Thunder Bay Chronicle-Journal is the daily newspaper of Northwestern Ontario.
Two former White House policy wonks who specialize in budgets wrote recently that they were “flabbergasted by how blindly” governments spend money. Their analysis showed that often in government very little time is devoted to finding out if programs actually work or accomplish anything.
Surprised? Well, here’s what Peter Orszag and John Bridgeland have to say in this month’s Atlantic magazine: “Less than $1 out of every $100 is backed by even the most basic evidence that the money is being spent wisely.”
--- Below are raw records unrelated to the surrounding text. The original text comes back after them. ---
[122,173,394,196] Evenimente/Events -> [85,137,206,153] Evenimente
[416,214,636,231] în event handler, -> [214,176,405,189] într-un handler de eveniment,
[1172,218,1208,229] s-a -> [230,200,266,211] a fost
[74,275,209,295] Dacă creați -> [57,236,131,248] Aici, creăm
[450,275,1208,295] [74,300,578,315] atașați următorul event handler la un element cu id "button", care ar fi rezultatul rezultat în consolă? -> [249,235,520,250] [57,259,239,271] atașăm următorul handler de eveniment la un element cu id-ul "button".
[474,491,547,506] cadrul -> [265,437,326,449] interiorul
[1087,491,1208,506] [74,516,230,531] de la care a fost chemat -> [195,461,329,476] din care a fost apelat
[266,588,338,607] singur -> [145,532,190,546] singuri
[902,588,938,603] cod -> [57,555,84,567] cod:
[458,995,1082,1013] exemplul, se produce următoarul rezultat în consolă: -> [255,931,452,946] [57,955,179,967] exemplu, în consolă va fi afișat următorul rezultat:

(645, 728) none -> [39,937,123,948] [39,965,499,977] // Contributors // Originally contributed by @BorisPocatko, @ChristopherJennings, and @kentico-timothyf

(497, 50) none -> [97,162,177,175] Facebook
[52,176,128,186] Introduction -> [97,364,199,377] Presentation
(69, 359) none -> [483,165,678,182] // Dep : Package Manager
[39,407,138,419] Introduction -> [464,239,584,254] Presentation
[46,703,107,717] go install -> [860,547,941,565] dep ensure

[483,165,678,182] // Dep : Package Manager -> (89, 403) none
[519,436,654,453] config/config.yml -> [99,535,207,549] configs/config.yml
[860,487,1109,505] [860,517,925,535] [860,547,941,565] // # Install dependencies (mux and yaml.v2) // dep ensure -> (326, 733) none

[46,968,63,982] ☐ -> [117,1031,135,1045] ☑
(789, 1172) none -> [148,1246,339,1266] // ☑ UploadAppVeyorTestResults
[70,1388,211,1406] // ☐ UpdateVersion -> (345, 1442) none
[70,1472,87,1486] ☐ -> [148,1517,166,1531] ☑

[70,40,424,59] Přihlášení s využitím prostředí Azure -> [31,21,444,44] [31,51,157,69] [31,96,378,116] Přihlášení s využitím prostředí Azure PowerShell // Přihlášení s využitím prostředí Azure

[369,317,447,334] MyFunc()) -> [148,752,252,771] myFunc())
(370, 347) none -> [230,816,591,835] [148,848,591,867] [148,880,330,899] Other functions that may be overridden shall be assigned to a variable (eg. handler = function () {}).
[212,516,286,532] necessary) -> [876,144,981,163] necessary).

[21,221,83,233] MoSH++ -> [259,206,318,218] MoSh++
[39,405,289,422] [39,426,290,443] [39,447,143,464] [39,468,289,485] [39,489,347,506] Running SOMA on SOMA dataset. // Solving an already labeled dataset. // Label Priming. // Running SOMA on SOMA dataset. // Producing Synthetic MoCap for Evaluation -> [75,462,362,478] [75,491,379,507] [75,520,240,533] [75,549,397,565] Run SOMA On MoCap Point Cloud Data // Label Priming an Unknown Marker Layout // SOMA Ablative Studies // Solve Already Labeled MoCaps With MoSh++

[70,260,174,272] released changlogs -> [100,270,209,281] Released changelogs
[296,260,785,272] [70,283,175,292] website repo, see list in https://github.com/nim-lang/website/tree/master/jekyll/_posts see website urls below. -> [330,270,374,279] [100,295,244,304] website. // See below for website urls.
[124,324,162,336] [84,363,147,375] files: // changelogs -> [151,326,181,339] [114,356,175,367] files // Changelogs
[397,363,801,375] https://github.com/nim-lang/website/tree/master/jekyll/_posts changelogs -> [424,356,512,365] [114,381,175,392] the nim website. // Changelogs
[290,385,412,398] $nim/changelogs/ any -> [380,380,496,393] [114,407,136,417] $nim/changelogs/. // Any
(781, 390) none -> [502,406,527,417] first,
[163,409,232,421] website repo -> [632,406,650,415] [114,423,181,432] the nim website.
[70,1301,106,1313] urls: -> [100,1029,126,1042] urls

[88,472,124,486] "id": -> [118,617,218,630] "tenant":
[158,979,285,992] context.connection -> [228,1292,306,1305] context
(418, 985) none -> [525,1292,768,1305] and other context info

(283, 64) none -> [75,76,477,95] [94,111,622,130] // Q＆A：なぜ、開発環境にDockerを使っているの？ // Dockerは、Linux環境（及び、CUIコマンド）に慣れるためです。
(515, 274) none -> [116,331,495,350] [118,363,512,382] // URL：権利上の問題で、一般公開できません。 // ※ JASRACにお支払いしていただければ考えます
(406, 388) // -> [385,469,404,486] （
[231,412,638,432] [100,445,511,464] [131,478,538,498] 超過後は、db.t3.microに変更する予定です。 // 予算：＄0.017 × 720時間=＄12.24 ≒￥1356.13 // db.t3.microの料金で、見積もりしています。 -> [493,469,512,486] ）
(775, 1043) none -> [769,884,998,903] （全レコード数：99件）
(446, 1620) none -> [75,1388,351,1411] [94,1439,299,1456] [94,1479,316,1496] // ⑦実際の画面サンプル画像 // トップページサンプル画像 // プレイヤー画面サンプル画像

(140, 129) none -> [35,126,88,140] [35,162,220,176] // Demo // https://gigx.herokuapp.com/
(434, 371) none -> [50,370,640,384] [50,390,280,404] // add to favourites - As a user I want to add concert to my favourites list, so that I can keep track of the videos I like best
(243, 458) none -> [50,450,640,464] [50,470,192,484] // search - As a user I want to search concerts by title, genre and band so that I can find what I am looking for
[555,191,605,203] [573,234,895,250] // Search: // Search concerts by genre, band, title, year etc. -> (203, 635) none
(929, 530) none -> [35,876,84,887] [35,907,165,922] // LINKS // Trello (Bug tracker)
Which us brings to Ontario’s newly-created Northern Policy Institute, which announced last week the appointment of a Halifax-based policy wonk as its first president. The hiring of Charles Cirtwill, an experienced analyst with degrees in public administration and law, promises to bring a fresh perspective to the well-known structural problems that hinder the North’s economy.
NPI, which is getting off the ground with a $5-million provincial stipend, is to have offices at Thunder Bay’s Lakehead University and Sudbury’s Laurentian. Cirtwill starts his new position in September.
According to an NPI news release, Cirtwill will initially be busy “hiring staff, forming the organization’s internal structure, and engaging with Northern Ontario’s communities to learn more about the successes they have to share, and to hear, first-hand, about the challenges they want help addressing.”
Forgive us if we are feeling a bit flabbergasted.
We recall that only five years ago, former LU president Bob Rosehart, on behalf of the province, neatly summarized Northern Ontario’s goals, needs and many challenges in an exhaustive 75-page report.
Though Rosehart’s report was well-received, much of the information it contained was very old news indeed to most who follow the state of the North, including the municipal politicians, business leaders, and other movers and shakers he consulted while writing it.
It was hardly surprising, for instance, that forestry mills were struggling and that key infrastructure like roads and hydro transmission lines were in dire need of upgrading. Presumably, neither was any of this information news to the province.
Though Rosehart’s document was not, obviously, intended as an indictment of provincial inaction, cynics could have been forgiven for viewing it that way.
To be fair, some of the issues Rosehart thoroughly documented are now being worked on, such as the proposal for a new 240,000-volt transmission line between Thunder Bay and Wawa.
And some long-idled forestry operations are either being resurrected or are in the process of making a switch to produce other things, like energy pellets and dissolving pulp, an ingredient in textiles.
The question is, are well-meaning documents like the one Rosehart produced a catalyst for resurgence, or would these things have happened anyway?
The Northern Policy Institute is a well-meaning agency and Cirtwill seems well qualified. But one can’t help feeling that, even before it starts, the organization he is to lead is redundant, unnecessary.
“We want,” the agency said last week, “NPI to be the go-to place for thinkers looking to share their ideas and communities looking to use them.”
What, like the ready-made stuff in the Rosehart report?
“We don’t need a policy institute to tell us what we already know,” Northern NDP MPP Gilles Bisson observed plainly.
What would U.S. budget experts Orszag and Bridgeland make of NPI’s creation? Perhaps they would argue that the money could be spent on more tangible things.
Northern Ontario is immense geographically, but in a community-sense it is like one big small town. All the players know each other, from mayors to policy wonks at LU and Laurentian.
Cirtwill certainly has his work cut out for him to show that NPI is more than a just a continuation of what’s already been well said and well documented.